Both a fetus and a newborn certainly are human beings and potential persons, but neither is a ‘person’ in the sense of ‘subject of a moral right to life’. We take ‘person’ to mean an individual who is capable of attributing to her own existence some (at least) basic value such that being deprived of this existence represents a loss to her. This means that many non-human animals and mentally retarded human individuals are persons, but that all the individuals who are not in the condition of attributing any value to their own existence are not persons. Merely being human is not in itself a reason for ascribing someone a right to life.
If a potential person, like a fetus and a newborn, does not become an actual person, like you and us, then there is neither an actual nor a future person who can be harmed, which means that there is no harm at all. So, if you ask one of us if we would have been harmed, had our parents decided to kill us when we were fetuses or newborns, our answer is ‘no’, because they would have harmed someone who does not exist (the ‘us’ whom you are asking the question), which means no one.
A possible objection to our argument is that after-birth abortion should be practised just on potential people who could never have a life worth living. Accordingly, healthy and potentially happy people should be given up for adoption if the family cannot raise them up.... On this perspective, the interests of the actual people involved matter, and among these interests, we also need to consider the interests of the mother who might suffer psychological distress from giving her child up for adoption.... after-birth abortion should be considered a permissible option for women who would be damaged by giving up their newborns for adoption.

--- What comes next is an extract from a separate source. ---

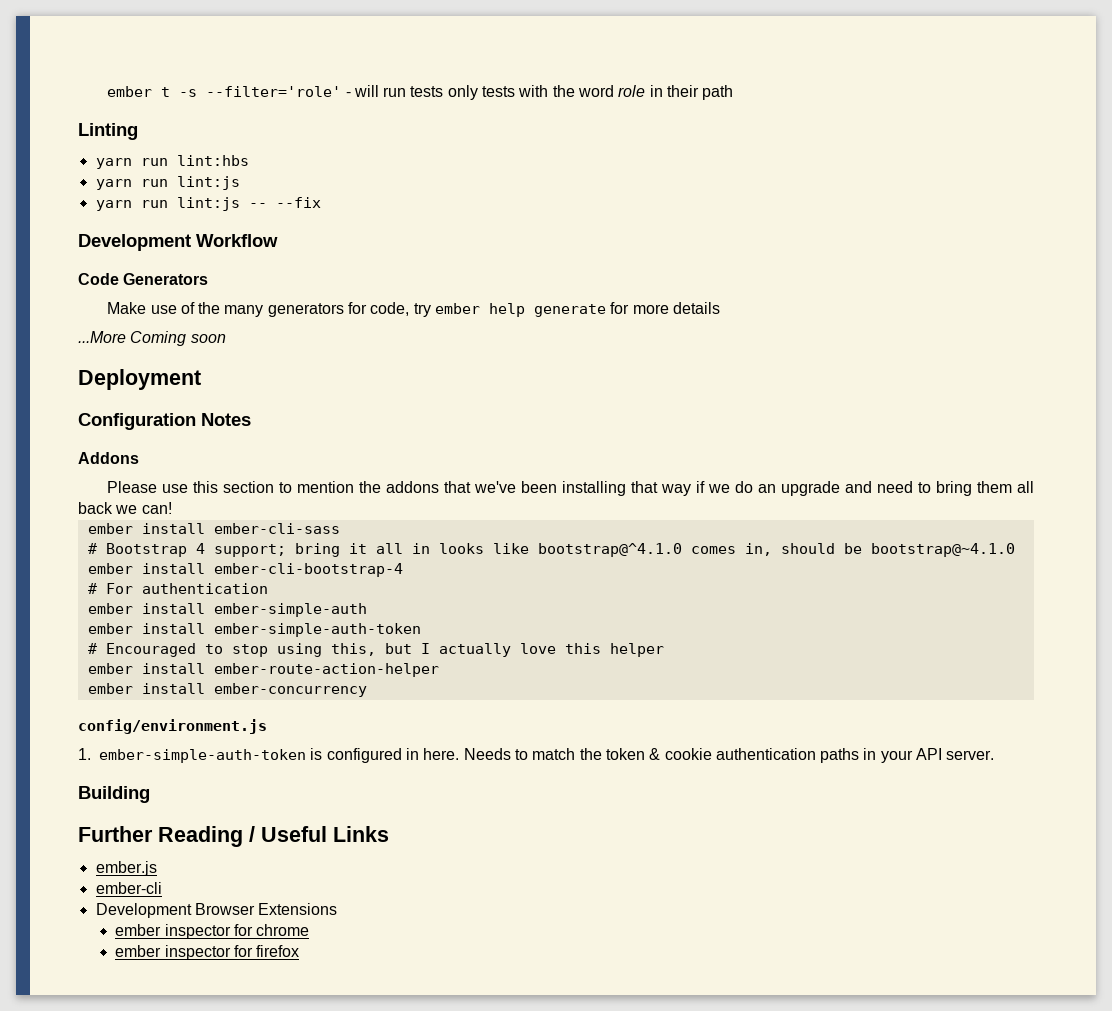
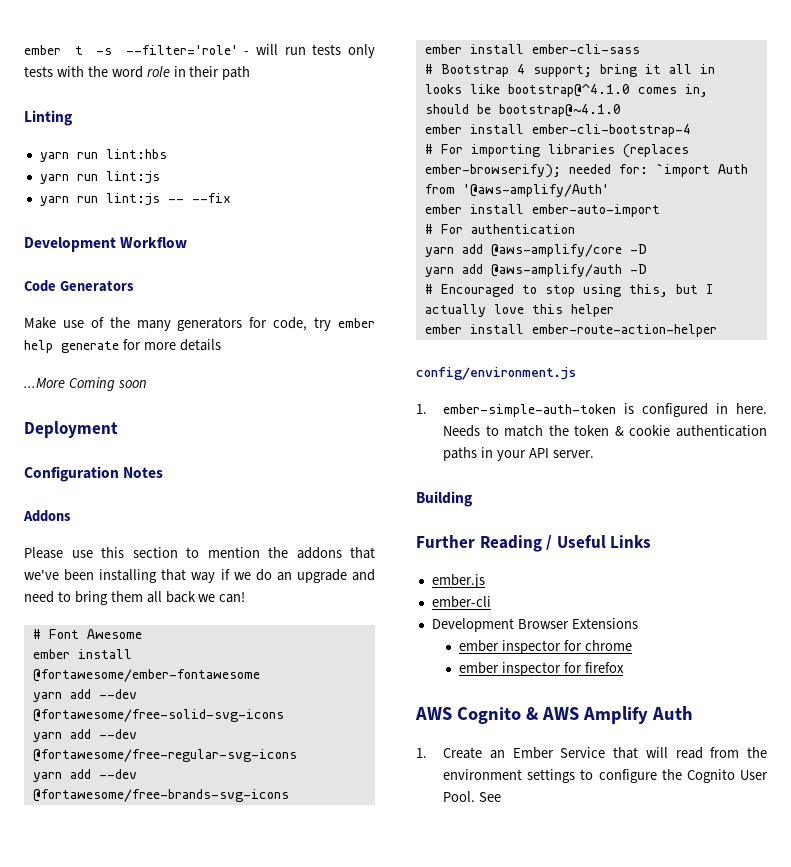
(172, 508) none -> [32,629,142,639] [32,649,132,659] [32,669,260,682] [32,689,137,702] [32,709,284,722] [32,729,137,742] [32,749,297,762] [32,769,137,782] [32,789,289,802] // # Font Awesome // ember install @fortawesome/ember-fontawesome // yarn add --dev @fortawesome/free-solid-svg-icons // yarn add --dev @fortawesome/free-regular-svg-icons // yarn add --dev @fortawesome/free-brands-svg-icons
[141,583,268,594] [87,603,367,617] [87,623,421,637] authentication // ember install ember-simple-auth // ember install ember-simple-auth-token -> [470,144,689,158] [424,163,748,178] [424,184,609,197] [424,204,660,217] [424,224,575,234] [424,244,647,257] [424,264,647,277] importing libraries (replaces ember-browserify); needed for: `import Auth from '@aws-amplify/Auth' // ember install ember-auto-import // # For authentication // yarn add @aws-amplify/core -D // yarn add @aws-amplify/auth -D
[87,683,367,697] // ember install ember-concurrency -> (717, 330) none
(300, 951) none -> [415,706,693,724] [416,747,767,759] [443,769,768,783] [443,791,501,802] // AWS Cognito & AWS Amplify Auth // 1. Create an Ember Service that will read from the environment settings to configure the Cognito User Pool. See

[W]e do not put forward any claim about the moment at which after-birth abortion would no longer be permissible, and we do not think that in fact more than a few days would be necessary for doctors to detect any abnormality in the child. In cases where the after-birth abortion were requested for non-medical reasons, we do not suggest any threshold, as it depends on the neurological development of newborns, which is something neurologists and psychologists would be able to assess.The chilling realization that comes after reading the entire article is that none of the authors' reasoning conflicts with current pro-abortion rhetoric. On the contrary, the outcome is the logical progression of such rhetoric. Indeed, the authors note that the Netherlands already permit infanticide in some cases, just not to the extent that this article advocates. And make no mistake, this is not just a theoretical exercise - as the abstract at the beginning of the article says, "the authors argue that what we call ‘after-birth abortion’ (killing a newborn) should be permissible in all the cases where abortion is, including cases where the newborn is not disabled."
The trump card of Roe v. Wade and subsequent cases has always been the "health of the mother." This article unflinchingly and explicitly includes in the definition of "health of the mother" the phycological pain that may be experienced by a woman after giving up her child for adoption and justifies killing the child instead to spare her that pain. Any hyperbole I could muster is inadequate to describe such a thought.
So who will be the first courageous reporter to approach Planned Parenthood, Nancy Pelosi, Patty Murray, or any other champion of "women's health" to ask for a reaction to this article? Is there any moral will left in the pro-abortion camp to finally draw a line at this travesty? Or will they stand shoulder to shoulder with these two amoral ethicists at the bottom of the slippery slope?